Re: [isabelle] Proof by analogy and proof stability in Isabelle
> Next, I will discuss proof stability in Isabelle.
> I was in USA recently, installed the same version of Isabelle there, and tried to compile my theory. In three places the compilation fails, because “auto” did not perform the job for some reason. I fix this by adding a little bit more explanation, but it may be not so simple next time. As a mathematician, I know that if I prove something, this is
> proved forever. For this reason I would prefer to have a proof which is extremely stable, even if non-readable.

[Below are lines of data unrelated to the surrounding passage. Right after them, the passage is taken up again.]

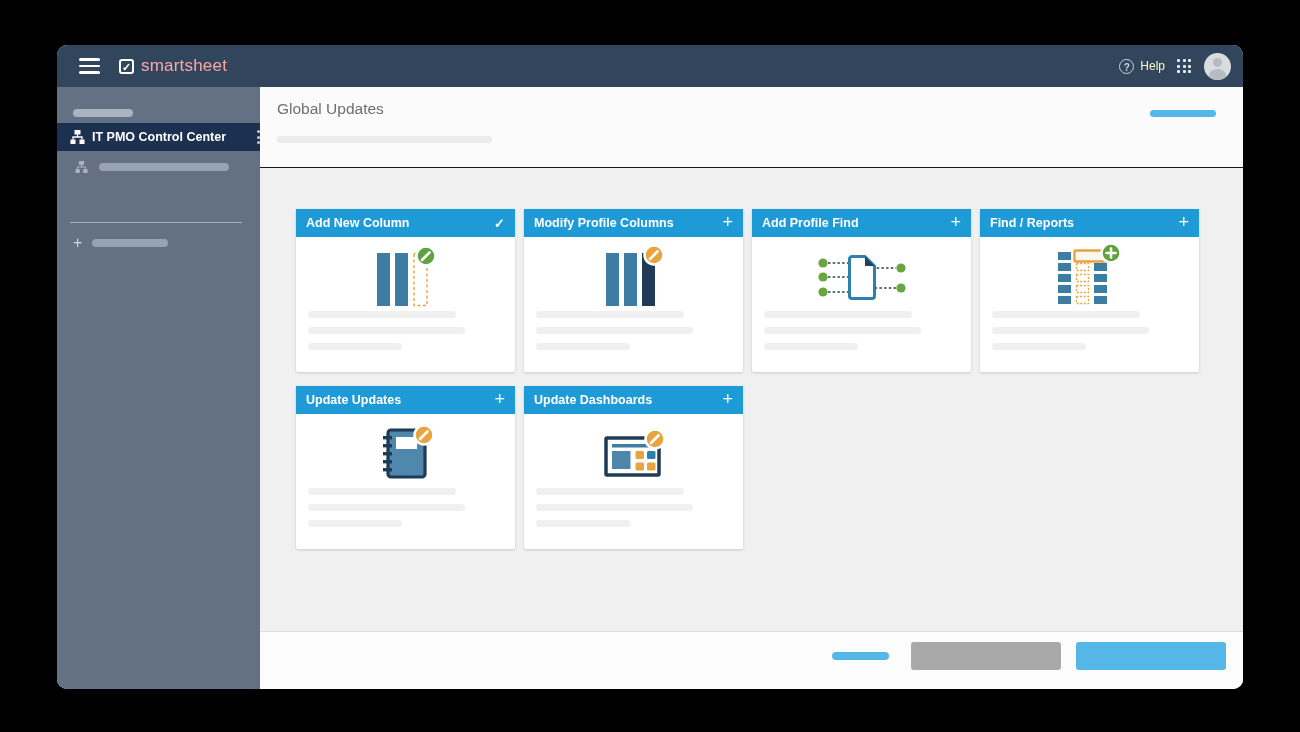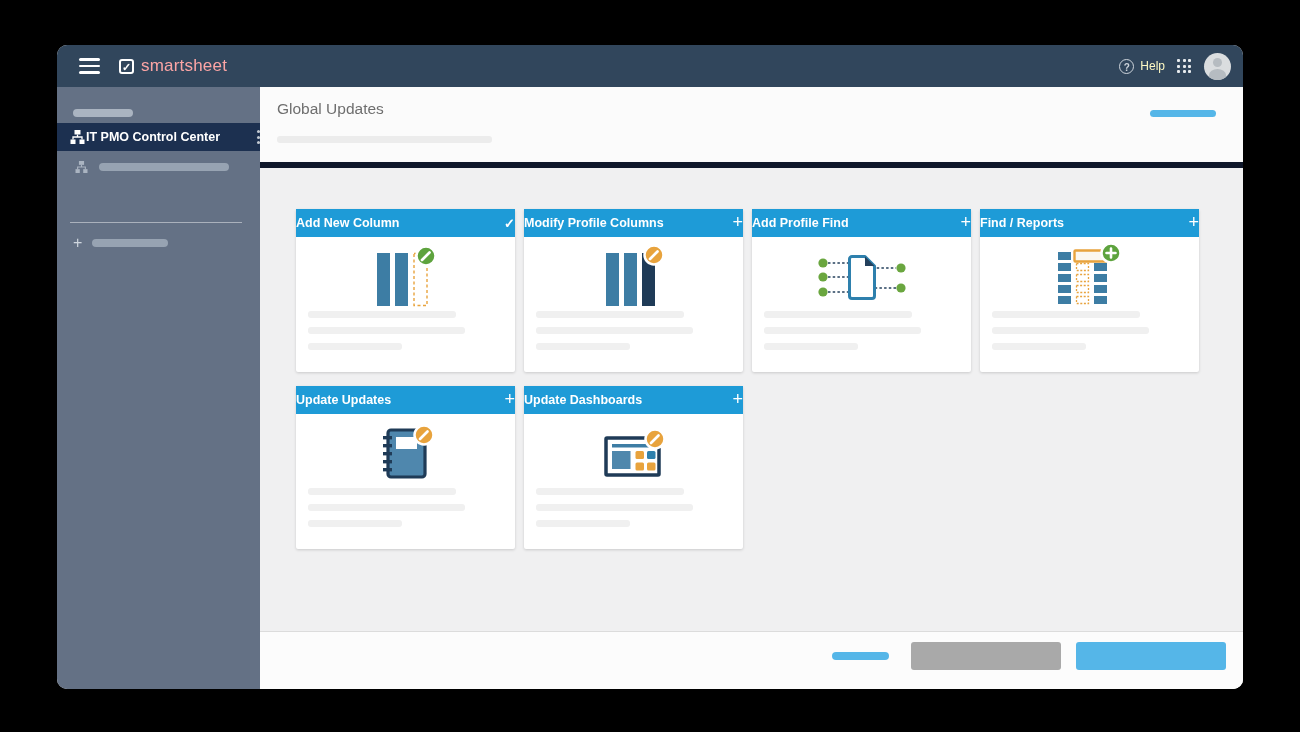--- a/index.html
+++ b/index.html
@@ -30,44 +30,44 @@
 
   
   .win-body { display:flex; height:602px; }
 
   
   .sidebar { width:203px; background:#647185; position:relative; flex-shrink:0; }
   .sb-pill { position:absolute; border-radius:4px; }
   .sb-pill-top { left:16px; top:22px; width:60px; height:8px; background:#aab4c1; }
   .sb-selected { position:absolute; left:-12px; top:36px; width:227px; height:28px; background:#1c3050;
                  display:flex; align-items:center; padding-left:25px; cursor:pointer; }
-  .sb-selected-label { color:#fff; font-size:12.5px; font-weight:700; margin-left:1px; white-space:nowrap; }
+  .sb-selected-label { color:#fff; font-size:12.5px; font-weight:700; margin-left:7px; white-space:nowrap; }
   .kebab { margin-left:auto; margin-right:9px; display:flex; flex-direction:column; gap:2.5px; cursor:pointer; padding:3px; }
   .kebab i { width:3px; height:3px; border-radius:50%; background:#c3cad2; }
   .sb-item2 { position:absolute; left:18px; top:74px; display:flex; align-items:center; cursor:pointer; }
   .sb-item2 .sb-bar { width:130px; height:8px; border-radius:4px; background:#97a3b2; margin-left:11px; }
   .sb-divider { position:absolute; left:13px; top:135px; width:172px; border-top:1px solid rgba(255,255,255,.45); }
   .sb-add { position:absolute; left:16px; top:148px; display:flex; align-items:center; cursor:pointer; }
   .sb-add .plus { color:#cfd6de; font-size:16px; font-weight:400; line-height:16px; }
   .sb-add .sb-bar { width:76px; height:8px; border-radius:4px; background:#97a3b2; margin-left:10px; }
 
   
   .main { flex:1; display:flex; flex-direction:column; background:#f0f0f1; min-width:0; }
-  .main-header { height:81px; background:#fbfbfb; border-bottom:6px solid #0f172a; position:relative; }
+  .main-header { height:81px; background:#fbfbfb; border-bottom:1px solid #0f172a; position:relative; }
   .page-title { position:absolute; left:17px; top:13px; font-size:15.5px; color:#6e6e6e; }
   .header-bar { position:absolute; left:17px; top:49px; width:215px; height:7px; border-radius:3px; background:#ececec; }
   .header-action { position:absolute; right:27px; top:23px; width:66px; height:7px; border-radius:3.5px; background:#55b6e8; cursor:pointer; }
 
   .content { flex:1; position:relative; }
   .cards { position:absolute; left:36px; top:41px; display:grid;
            grid-template-columns:repeat(4,219px); grid-gap:14px 9px; }
   .card { width:219px; height:163px; background:#fff; border-radius:2px;
           box-shadow:0 1px 3px rgba(0,0,0,.16); }
   .card-header { height:28px; background:#1e9bd7; display:flex; align-items:center;
-                 padding:0 0; cursor:pointer; }
+                 padding:0 10px; cursor:pointer; }
   .card-title { color:#fff; font-size:12.5px; font-weight:600; white-space:nowrap; }
   .card-action { margin-left:auto; color:#fff; cursor:pointer; line-height:1; }
   .action-check { font-size:13px; font-weight:700; }
   .action-plus { font-size:18px; font-weight:400; margin-top:-2px; }
   .card-body { height:135px; position:relative; }
   .card-icon { height:74px; display:flex; align-items:center; justify-content:center; padding-top:8px; }
   .card-icon svg { overflow:visible; }
   .card-lines { padding:0 12px; }
   .cline { height:7px; border-radius:3px; background:#f0f0f0; margin-bottom:9px; }
   .l1 { width:148px; } .l2 { width:157px; } .l3 { width:94px; }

Auto is deterministic and insensitive to the country it is run in. It is
sensitive to the version of Isabelle and the theories you run your
theories on top of.
> What is proof “by auto”? This is a sequence of some logical steps, which should be (I am sure) easy to unpack. Can I, after proving some lemma, get a fully unpacked version of proof, which is non-readable for human,
> but will be compiled in any version of Isabelle? Moreover, if the proofs of intermediate lemmas will also be unpacked, this proof would remain correct even if some intermediate lemmas disappear in the new version! If I will spend 5-6 month to prove a major result, I want to have such a proof for it, save it on my computer, and this would be like
> a “proof certificate”, extremely stable and valid forever (I know that if I submit the proof to Isabelle archive then somebody will take care, but this do not make me completely happy). Moreover, I need such a low-level proof for some other reasons, connected with proof analysis, and ideas about translation between different theorem provers. So, the question is, can I get somehow such a low-level stable proof of my lemmas? If yes, how? If no, the suggestion is to provide users with such a possibility.
Such an approach is feasible only in principle. You could write all the
proof objects out to a file, expanding all proofs of lemmas used.
Isabelle's proof terms even have a concrete syntax for that. This would
give you a stable but gigantic proof. The requirements in terms of time
and space would make it impossible to process these proofs effectively.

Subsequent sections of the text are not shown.